> Work request: Copy out the data below. Keep every word as it is.

Recorded data:
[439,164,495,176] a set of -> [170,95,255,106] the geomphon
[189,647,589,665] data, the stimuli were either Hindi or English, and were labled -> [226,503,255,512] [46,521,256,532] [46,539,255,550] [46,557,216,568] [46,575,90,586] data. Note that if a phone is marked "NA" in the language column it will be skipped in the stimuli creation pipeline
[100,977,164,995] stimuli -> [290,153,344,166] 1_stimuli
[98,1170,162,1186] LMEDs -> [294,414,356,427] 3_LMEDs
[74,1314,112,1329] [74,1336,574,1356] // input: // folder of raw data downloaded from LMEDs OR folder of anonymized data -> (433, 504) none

> Response for this exercise:
[439,164,495,176] a set of -> [170,95,255,106] the geomphon
[189,647,589,665] data, the stimuli were either Hindi or English, and were labled -> [226,503,255,512] [46,521,256,532] [46,539,255,550] [46,557,216,568] [46,575,90,586] data. Note that if a phone is marked "NA" in the language column it will be skipped in the stimuli creation pipeline
[100,977,164,995] stimuli -> [290,153,344,166] 1_stimuli
[98,1170,162,1186] LMEDs -> [294,414,356,427] 3_LMEDs
[74,1314,112,1329] [74,1336,574,1356] // input: // folder of raw data downloaded from LMEDs OR folder of anonymized data -> (433, 504) none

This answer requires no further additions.